Train a text classifier#
This tutorial shows you how to train your own text classifier models with Flair. For instance, you could train your own sentiment analysis model, or offensive language detection model.
Training a text classification model with transformers#
For text classification, you reach state-of-the-art scores by fine-tuning a transformer.
Training a model is easy: load the appropriate corpus, make a label dictionary, then fine-tune a TextClassifier
model using the ModelTrainer.fine_tune()
method. See the example script below:
from flair.data import Corpus
from flair.datasets import TREC_6
from flair.embeddings import TransformerDocumentEmbeddings
from flair.models import TextClassifier
from flair.trainers import ModelTrainer
# 1. get the corpus
corpus: Corpus = TREC_6()
# 2. what label do we want to predict?
label_type = 'question_class'
# 3. create the label dictionary
label_dict = corpus.make_label_dictionary(label_type=label_type)

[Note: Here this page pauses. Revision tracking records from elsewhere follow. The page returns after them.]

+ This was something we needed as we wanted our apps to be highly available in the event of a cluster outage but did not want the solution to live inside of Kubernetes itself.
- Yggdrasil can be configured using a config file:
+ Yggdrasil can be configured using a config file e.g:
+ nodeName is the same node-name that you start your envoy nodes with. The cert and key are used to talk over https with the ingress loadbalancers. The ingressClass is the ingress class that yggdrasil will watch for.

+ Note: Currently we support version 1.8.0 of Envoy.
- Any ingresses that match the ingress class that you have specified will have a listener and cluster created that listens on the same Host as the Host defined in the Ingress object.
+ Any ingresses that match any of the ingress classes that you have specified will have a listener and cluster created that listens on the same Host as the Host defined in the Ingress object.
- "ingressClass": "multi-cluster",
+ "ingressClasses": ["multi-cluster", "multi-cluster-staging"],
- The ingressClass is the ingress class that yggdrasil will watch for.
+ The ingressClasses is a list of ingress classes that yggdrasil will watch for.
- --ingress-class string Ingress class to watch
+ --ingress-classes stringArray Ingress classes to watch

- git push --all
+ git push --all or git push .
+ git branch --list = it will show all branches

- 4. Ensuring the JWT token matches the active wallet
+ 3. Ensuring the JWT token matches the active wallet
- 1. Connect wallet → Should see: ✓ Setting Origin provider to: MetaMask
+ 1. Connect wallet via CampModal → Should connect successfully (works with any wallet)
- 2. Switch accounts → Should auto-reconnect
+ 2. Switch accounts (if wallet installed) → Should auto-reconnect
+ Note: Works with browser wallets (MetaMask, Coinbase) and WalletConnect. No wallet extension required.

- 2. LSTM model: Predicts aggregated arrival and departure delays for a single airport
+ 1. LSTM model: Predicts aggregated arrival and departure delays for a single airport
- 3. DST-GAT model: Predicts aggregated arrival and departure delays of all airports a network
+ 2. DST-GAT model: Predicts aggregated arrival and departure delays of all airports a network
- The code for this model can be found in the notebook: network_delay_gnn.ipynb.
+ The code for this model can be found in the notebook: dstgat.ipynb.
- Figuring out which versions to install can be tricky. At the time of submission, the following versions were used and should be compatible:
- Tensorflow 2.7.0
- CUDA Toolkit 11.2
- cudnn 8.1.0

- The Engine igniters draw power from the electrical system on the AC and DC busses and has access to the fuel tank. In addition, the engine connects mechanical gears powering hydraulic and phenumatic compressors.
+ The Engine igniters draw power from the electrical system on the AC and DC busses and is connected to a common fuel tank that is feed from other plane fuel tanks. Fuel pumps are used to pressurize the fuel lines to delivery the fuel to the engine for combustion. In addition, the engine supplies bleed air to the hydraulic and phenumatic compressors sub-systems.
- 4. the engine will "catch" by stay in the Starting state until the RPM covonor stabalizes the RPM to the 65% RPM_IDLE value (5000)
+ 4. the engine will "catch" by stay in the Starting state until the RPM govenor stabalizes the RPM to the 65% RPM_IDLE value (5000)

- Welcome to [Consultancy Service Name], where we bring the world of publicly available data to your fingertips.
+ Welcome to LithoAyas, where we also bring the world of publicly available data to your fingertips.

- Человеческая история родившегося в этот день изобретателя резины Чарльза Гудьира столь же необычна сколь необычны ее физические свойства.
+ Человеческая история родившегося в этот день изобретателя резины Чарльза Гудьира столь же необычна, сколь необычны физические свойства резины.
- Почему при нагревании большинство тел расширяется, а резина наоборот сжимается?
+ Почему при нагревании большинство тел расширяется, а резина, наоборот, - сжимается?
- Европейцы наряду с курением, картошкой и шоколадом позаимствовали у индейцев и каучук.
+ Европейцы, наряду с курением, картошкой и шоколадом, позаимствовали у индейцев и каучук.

# 4. initialize transformer document embeddings (many models are available)
document_embeddings = TransformerDocumentEmbeddings('distilbert-base-uncased', fine_tune=True)
# 5. create the text classifier
classifier = TextClassifier(document_embeddings, label_dictionary=label_dict, label_type=label_type)
# 6. initialize trainer
trainer = ModelTrainer(classifier, corpus)
# 7. run training with fine-tuning
trainer.fine_tune('resources/taggers/question-classification-with-transformer',
learning_rate=5.0e-5,
mini_batch_size=4,
max_epochs=10,
)
Once the model is trained you can load it to predict the class of new sentences. Just call the predict
method of the model.
classifier = TextClassifier.load('resources/taggers/question-classification-with-transformer/final-model.pt')
# create example sentence
sentence = Sentence('Who built the Eiffel Tower ?')
# predict class and print
classifier.predict(sentence)
print(sentence.labels)